I ask Neal what his first AA sponsor was like and how he got him. “Someone just came up to me and put his hand out. He was just out of a psych ward and was heavily medicated, but I just needed to hear ‘don’t drink and go to meetings.’ And as I was sober longer, I got someone who had a better grasp of the steps and more to share. I had a sponsor who died of AIDS and I had to get another sponsor. The hardest thing is not making my sponsor a higher power and shifting my dependency onto them.”

For me, developing any kind of dependency—or let’s say trust—in my AA sponsor was very challenging, although I wouldn’t cop to it. It was harder for me to rely on and use an AA sponsor than sponsors in other programs for some reason, so I went for a time without. Since I was going to a lot of other fellowships and working the steps in those programs with sponsors, I didn’t really feel the need. Drinking wasn’t really “up” for me. I was dealing with other shit. But I’d still go to my one AA meeting a week. Usually. (Down from 4 or 5.) But I mentioned this fact to one of the founding members of my home group who had 40 plus years sobriety and whose story is in the Big Book, and he turned to me with the constant love and warmth that always shown in his eyes, and said plainly and directly, “Get a sponsor.” So I did. It still took time for me to get in the habit of calling her. And it took time for me to be willing to listen. And it took time for me to actually really want her to tell it like it is, whether I wanted to hear it or not. And it took time to allow that she may even love me. It’s taken six to seven years to be available for that.

GRACE

“When I had 24 years,” says Stacy, “I had a relationship that leveled me. We split up and I was in a major depression. My friends hadn’t heard from me. They thought I had relapsed. My sponsor said, ‘You need to find a newcomer.’ So on Sunday I walked into a meeting right on time and there were like two to three hundred people there and I couldn’t find a seat, so I made my way over to the railing by the coffee pot. I didn’t know anyone there, but I sponsored a couple people that knew people and I saw my sponsee and asked if there was anyone there that was new, and she pointed to someone sitting right next to me and said, ‘That girl right there is new.’ At the end of the meeting I said, ‘Hi, my name is Stacy. Do you have a sponsor? And she said, ‘No’ and I said, ‘I’ll be your sponsor,’ and she said, ‘Okay.’ It turns out that she had been praying for a sponsor. And what’s powerful is that she knows that she means as much to me as I mean to her because I was done, and God put her in my life.”
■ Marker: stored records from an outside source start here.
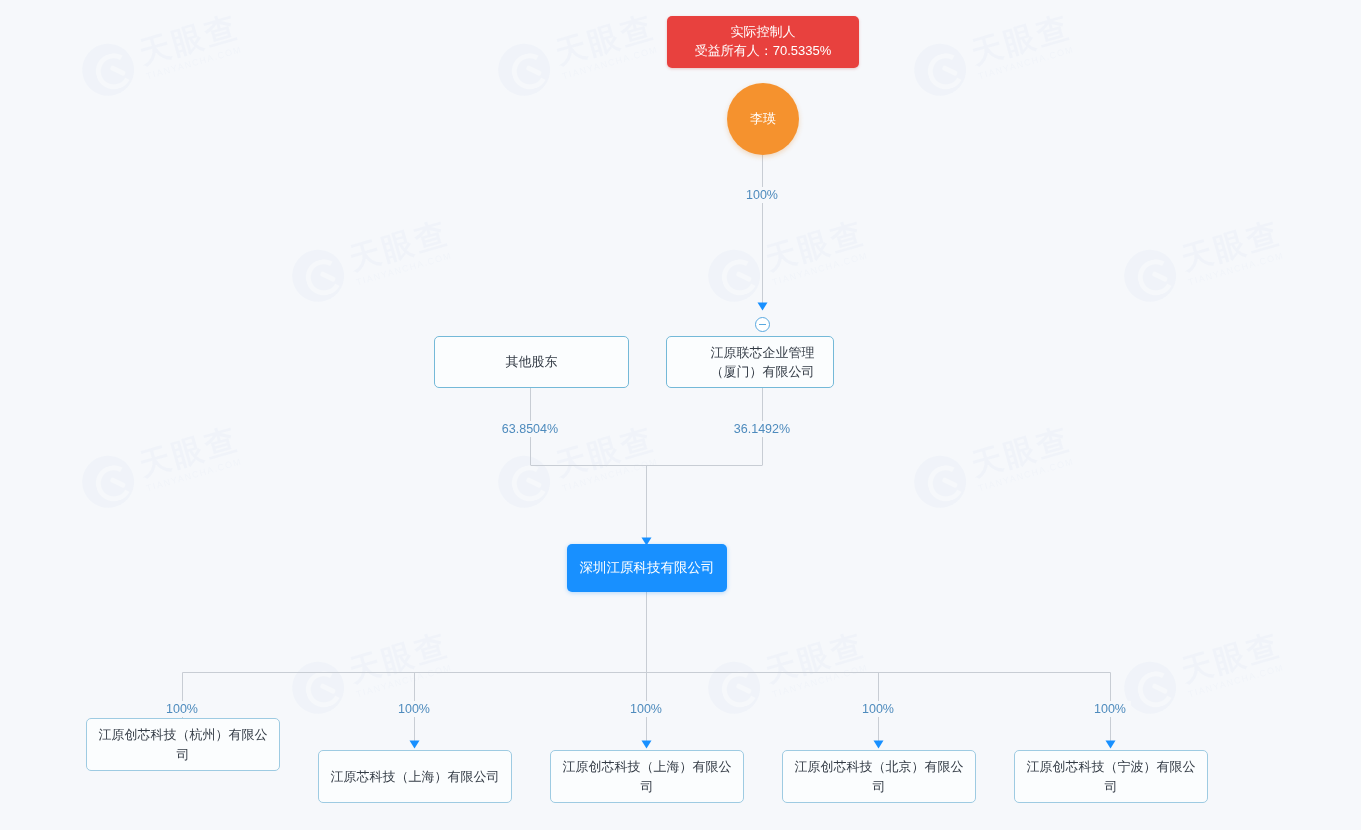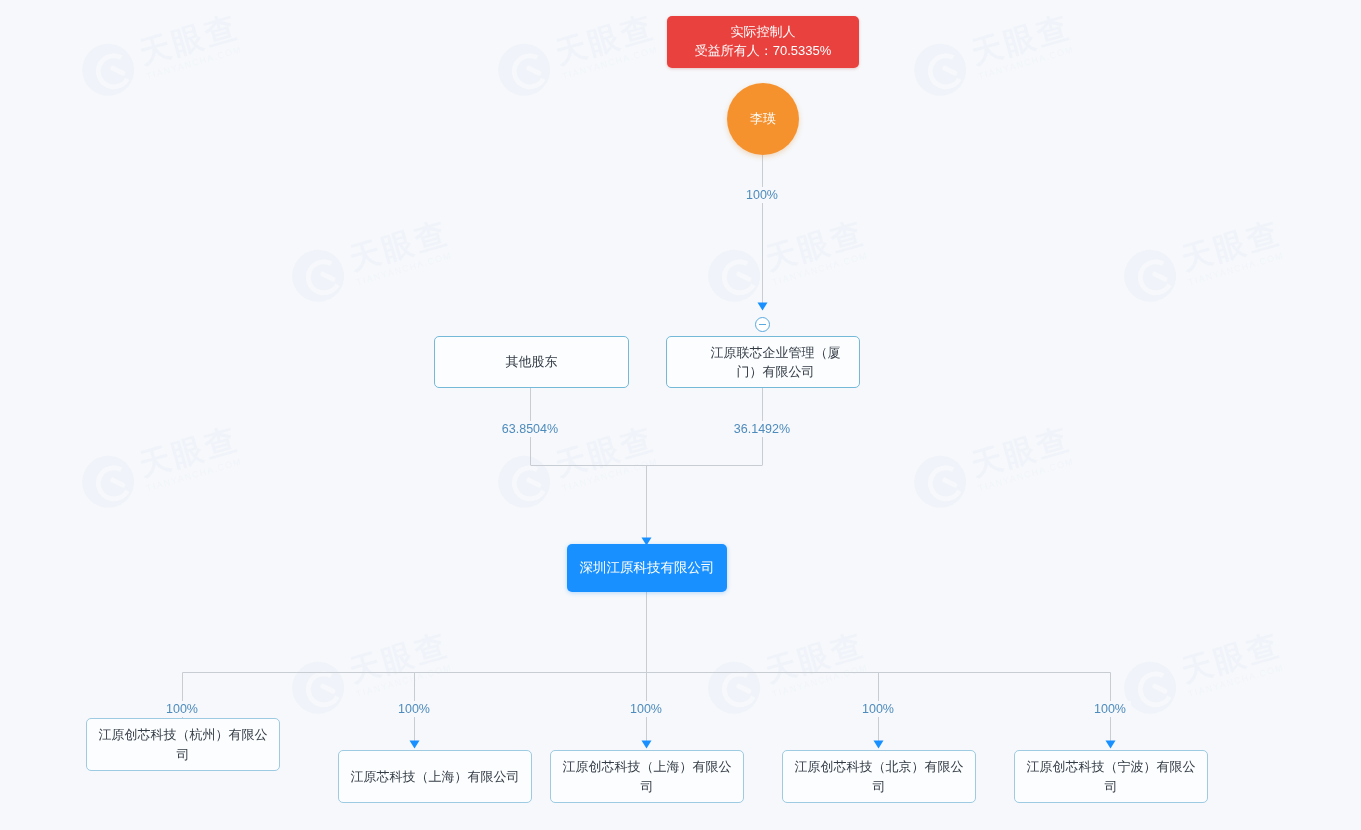--- a/index.html
+++ b/index.html
@@ -325,21 +325,21 @@
     <span class="bar"></span>
   </div>
 
   <div class="node" style="left:434px; top:336px;">
     <div class="box" style="width:195px; height:52px;">
       <span>其他股东</span>
     </div>
   </div>
 
   <div class="node" style="left:666px; top:336px;">
-    <div class="box" style="width:194px; height:52px;padding-left:33px;">
+    <div class="box" style="width:168px; height:52px;padding-left:33px;">
       <span>江原联芯企业管理（厦门）有限公司</span>
     </div>
   </div>
 
   <div class="edge-label" style="left:530px; top:421px;">63.8504%</div>
   <div class="edge-label" style="left:762px; top:421px;">36.1492%</div>
 
   <div class="node" style="left:567px; top:544px;">
     <div class="box-primary" style="width:160px; height:48px;">
       <span>深圳江原科技有限公司</span>
@@ -350,21 +350,21 @@
   <div class="edge-label" style="left:414px; top:701px;">100%</div>
   <div class="edge-label" style="left:646px; top:701px;">100%</div>
   <div class="edge-label" style="left:878px; top:701px;">100%</div>
   <div class="edge-label" style="left:1110px; top:701px;">100%</div>
 
   <div class="node" style="left:86px; top:718px;">
     <div class="box light" style="width:194px; height:53px;">
       <span>江原创芯科技（杭州）有限公司</span>
     </div>
   </div>
-  <div class="node" style="left:318px; top:750px;margin-left:20px;">
+  <div class="node" style="left:318px; top:750px;">
     <div class="box light" style="width:194px; height:53px;">
       <span>江原芯科技（上海）有限公司</span>
     </div>
   </div>
   <div class="node" style="left:550px; top:750px;">
     <div class="box light" style="width:194px; height:53px;">
       <span>江原创芯科技（上海）有限公司</span>
     </div>
   </div>
   <div class="node" style="left:782px; top:750px;">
Turns out that the sponsee that Stacy is talking about was one of my early “running buddies.” And turns out that Stacy also sponsors one of my other early day running buddies. And that’s how I got to know Stacy. And that’s how, one day, I got the courage to ask her to be my sponsor. And one night last week, when we were all sitting around the table visiting, I realized how lucky I was to still be here. How grateful I was to all the sponsors that had shared their experience, strength and hope with me and all of the fellows in the rooms, like Neal, who generously share their stories and their recovery. Because by helping others we help ourselves, and that kind of sanity can go a long way—not only in AA, but everywhere.